(Content revision data)
════════

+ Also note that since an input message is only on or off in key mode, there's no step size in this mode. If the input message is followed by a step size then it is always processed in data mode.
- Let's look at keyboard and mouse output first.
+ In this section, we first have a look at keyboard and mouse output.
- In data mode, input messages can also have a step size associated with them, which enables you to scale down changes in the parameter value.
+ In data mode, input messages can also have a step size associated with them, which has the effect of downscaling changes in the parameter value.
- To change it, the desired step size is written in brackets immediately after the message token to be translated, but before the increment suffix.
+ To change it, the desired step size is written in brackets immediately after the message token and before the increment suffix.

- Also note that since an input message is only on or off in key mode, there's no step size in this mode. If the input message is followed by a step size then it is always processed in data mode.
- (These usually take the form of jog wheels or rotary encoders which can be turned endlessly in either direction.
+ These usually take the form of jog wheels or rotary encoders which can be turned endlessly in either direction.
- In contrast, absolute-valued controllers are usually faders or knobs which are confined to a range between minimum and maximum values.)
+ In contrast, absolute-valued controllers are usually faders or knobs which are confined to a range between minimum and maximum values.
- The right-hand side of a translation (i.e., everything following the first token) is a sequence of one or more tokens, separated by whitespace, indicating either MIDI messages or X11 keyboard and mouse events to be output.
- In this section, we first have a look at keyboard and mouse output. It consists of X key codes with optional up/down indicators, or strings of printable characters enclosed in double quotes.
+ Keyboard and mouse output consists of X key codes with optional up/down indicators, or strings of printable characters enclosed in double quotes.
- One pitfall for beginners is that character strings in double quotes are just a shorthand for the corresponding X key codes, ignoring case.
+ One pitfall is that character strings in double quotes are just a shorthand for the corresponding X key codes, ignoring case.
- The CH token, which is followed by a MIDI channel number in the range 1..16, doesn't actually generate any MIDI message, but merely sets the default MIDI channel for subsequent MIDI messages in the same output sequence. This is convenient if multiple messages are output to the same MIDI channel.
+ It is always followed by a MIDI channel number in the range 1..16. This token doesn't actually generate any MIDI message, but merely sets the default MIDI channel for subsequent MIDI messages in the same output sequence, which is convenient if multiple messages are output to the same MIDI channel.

════════

• **Exercise requirements**:
In your answer, print every entry exactly as it appears.

• **Task result**:
+ Also note that since an input message is only on or off in key mode, there's no step size in this mode. If the input message is followed by a step size then it is always processed in data mode.
- Let's look at keyboard and mouse output first.
+ In this section, we first have a look at keyboard and mouse output.
- In data mode, input messages can also have a step size associated with them, which enables you to scale down changes in the parameter value.
+ In data mode, input messages can also have a step size associated with them, which has the effect of downscaling changes in the parameter value.
- To change it, the desired step size is written in brackets immediately after the message token to be translated, but before the increment suffix.
+ To change it, the desired step size is written in brackets immediately after the message token and before the increment suffix.

- Also note that since an input message is only on or off in key mode, there's no step size in this mode. If the input message is followed by a step size then it is always processed in data mode.
- (These usually take the form of jog wheels or rotary encoders which can be turned endlessly in either direction.
+ These usually take the form of jog wheels or rotary encoders which can be turned endlessly in either direction.
- In contrast, absolute-valued controllers are usually faders or knobs which are confined to a range between minimum and maximum values.)
+ In contrast, absolute-valued controllers are usually faders or knobs which are confined to a range between minimum and maximum values.
- The right-hand side of a translation (i.e., everything following the first token) is a sequence of one or more tokens, separated by whitespace, indicating either MIDI messages or X11 keyboard and mouse events to be output.
- In this section, we first have a look at keyboard and mouse output. It consists of X key codes with optional up/down indicators, or strings of printable characters enclosed in double quotes.
+ Keyboard and mouse output consists of X key codes with optional up/down indicators, or strings of printable characters enclosed in double quotes.
- One pitfall for beginners is that character strings in double quotes are just a shorthand for the corresponding X key codes, ignoring case.
+ One pitfall is that character strings in double quotes are just a shorthand for the corresponding X key codes, ignoring case.
- The CH token, which is followed by a MIDI channel number in the range 1..16, doesn't actually generate any MIDI message, but merely sets the default MIDI channel for subsequent MIDI messages in the same output sequence. This is convenient if multiple messages are output to the same MIDI channel.
+ It is always followed by a MIDI channel number in the range 1..16. This token doesn't actually generate any MIDI message, but merely sets the default MIDI channel for subsequent MIDI messages in the same output sequence, which is convenient if multiple messages are output to the same MIDI channel.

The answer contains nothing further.